Anche sotto il profilo operativo-umanitario, la designazione amplia la responsabilità penale e amministrativa di ONG, media, enti religiosi e reti di diaspora, producendo effetti collaterali gravi per l’assistenza alla popolazione civile di Gaza e per i corridoi negoziali su scambi di prigionieri e cessate il fuoco.
Alla luce di questa analisi, possiamo ragionevolmente concludere che la categoria “terrorismo” è strumento politico-giuridico e non verità rivelata; che le finalità degli Stati divergono e che, di conseguenza, la mappa delle designazioni riflette alleanze, interessi e strategie piuttosto che un diritto oggettivo sovraordinato.
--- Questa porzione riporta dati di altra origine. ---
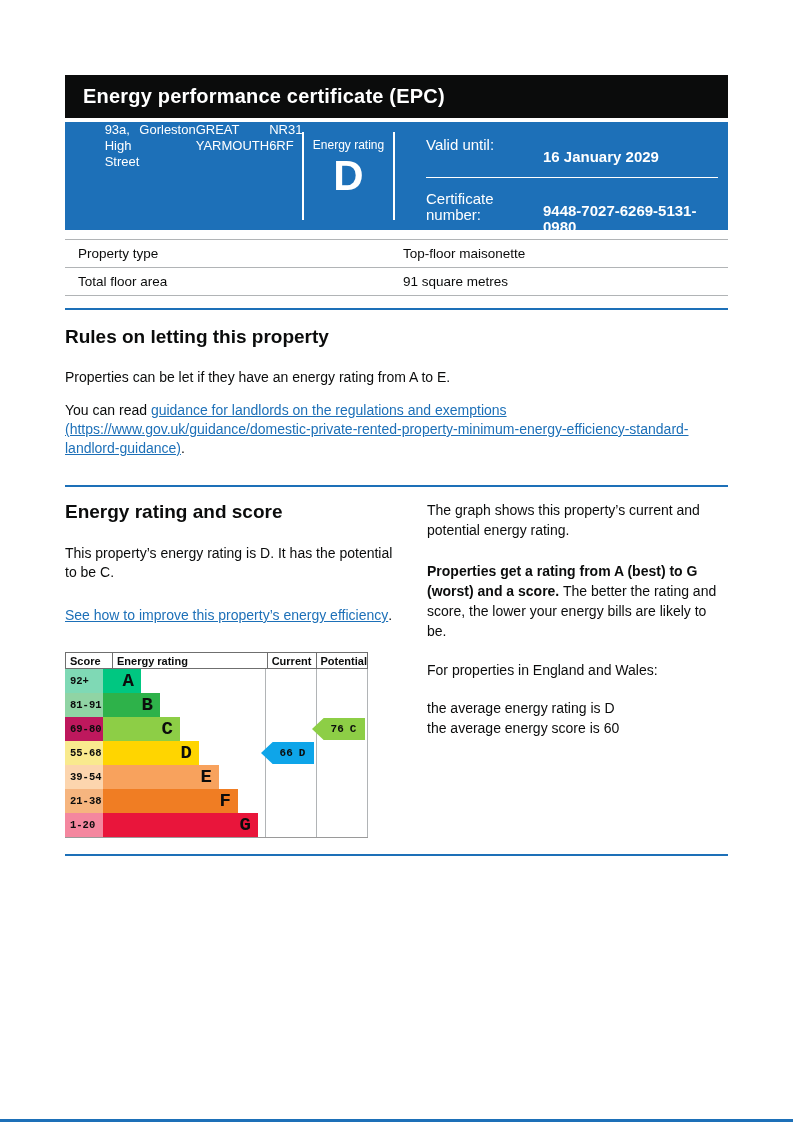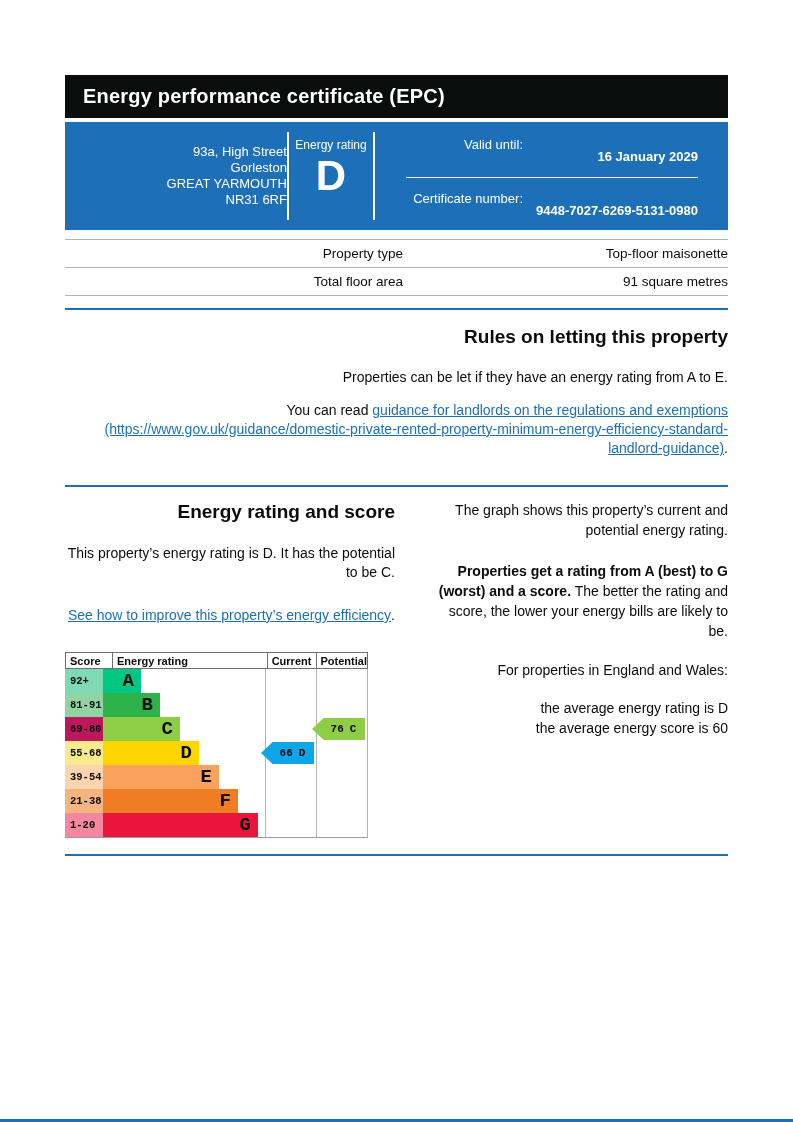"Energy performance certificate (EPC)" .page { text-align: right -> none }
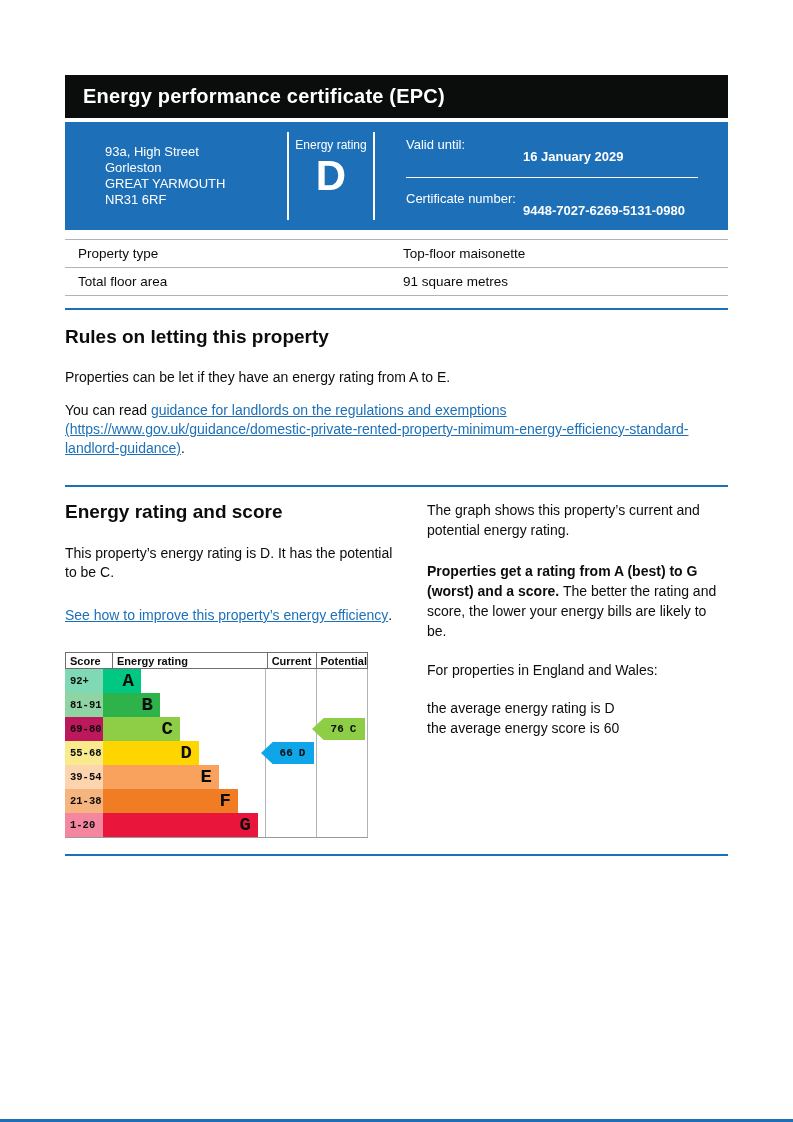"93a, High Street" .addr { flex-direction: column -> row }
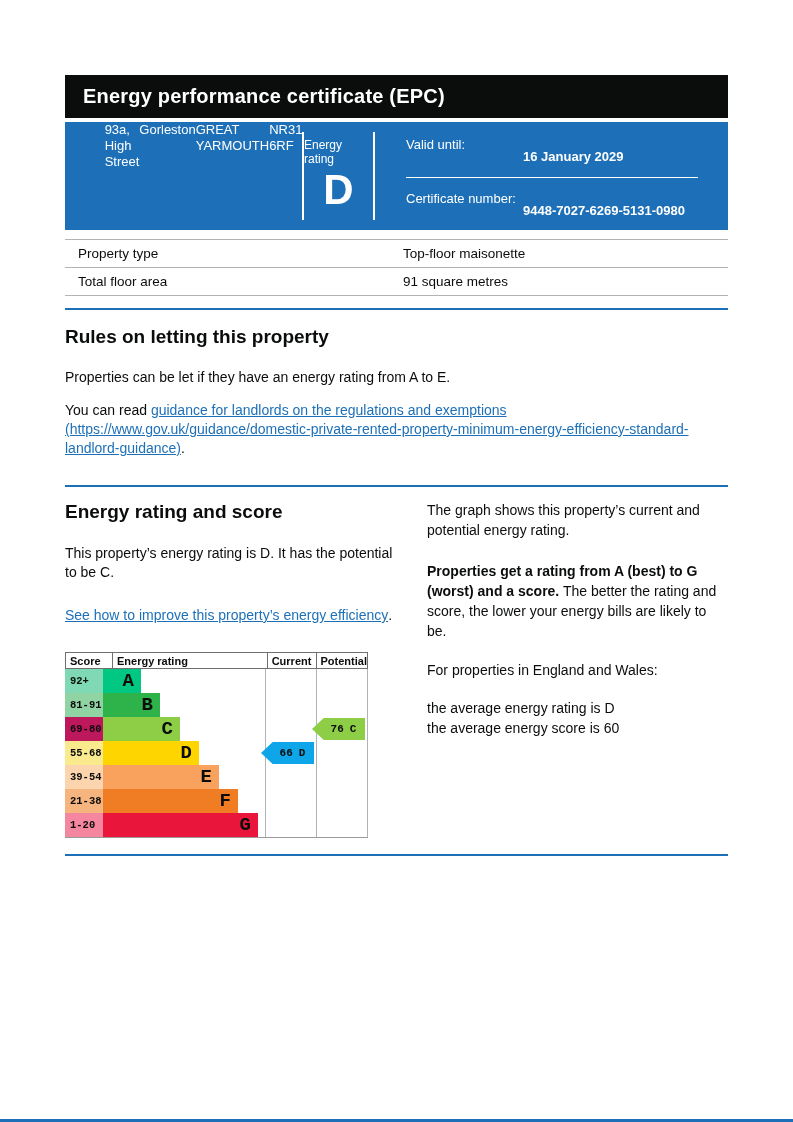"Valid until:" .validity { font-size: 13px -> 15px; padding: 15px 30px 10px 31px -> 15px 10px 10px 31px }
Se ci si sposta dal piano normativo a quello sostanziale — protezione dei civili, fine delle ostilità, prospettiva di soluzione politica — la domanda utile non è se Ḥamās sia o meno un’organizzazione terroristica, bensì “quali strumenti riducono davvero la violenza e aprono spazi negoziali?”.
Concludendo, affermare che “Ḥamās è un’organizzazione terroristica” non rappresenta un dato oggettivo universale, ma una designazione soggettiva adottata da una minoranza di Stati, concentrata nel blocco occidentale e in alcuni partner molto stretti. Grandi potenze del Sud Globale, come Cina, Russia, Brasile e India, non condividono tale scelta, preferendo un approccio politico-diplomatico che preservi margini di mediazione. La frattura tra narrazione mediatica e realtà giuridica non è un dettaglio semantico, in quanto incide sulla possibilità di proteggere i civili, sbloccare corridoi umanitari, riaprire negoziati realistici. Se l’obiettivo è la pace — e non la perpetuazione di un paradigma securitario — occorre riconoscere che le etichette non sostituiscono la politica e che l’atteggiamento attuale non farà che isolare l’Occidente e rendere più ardua la costruzione di una soluzione giusta e duratura per i palestinesi e per la sicurezza di tutte le popolazioni coinvolte.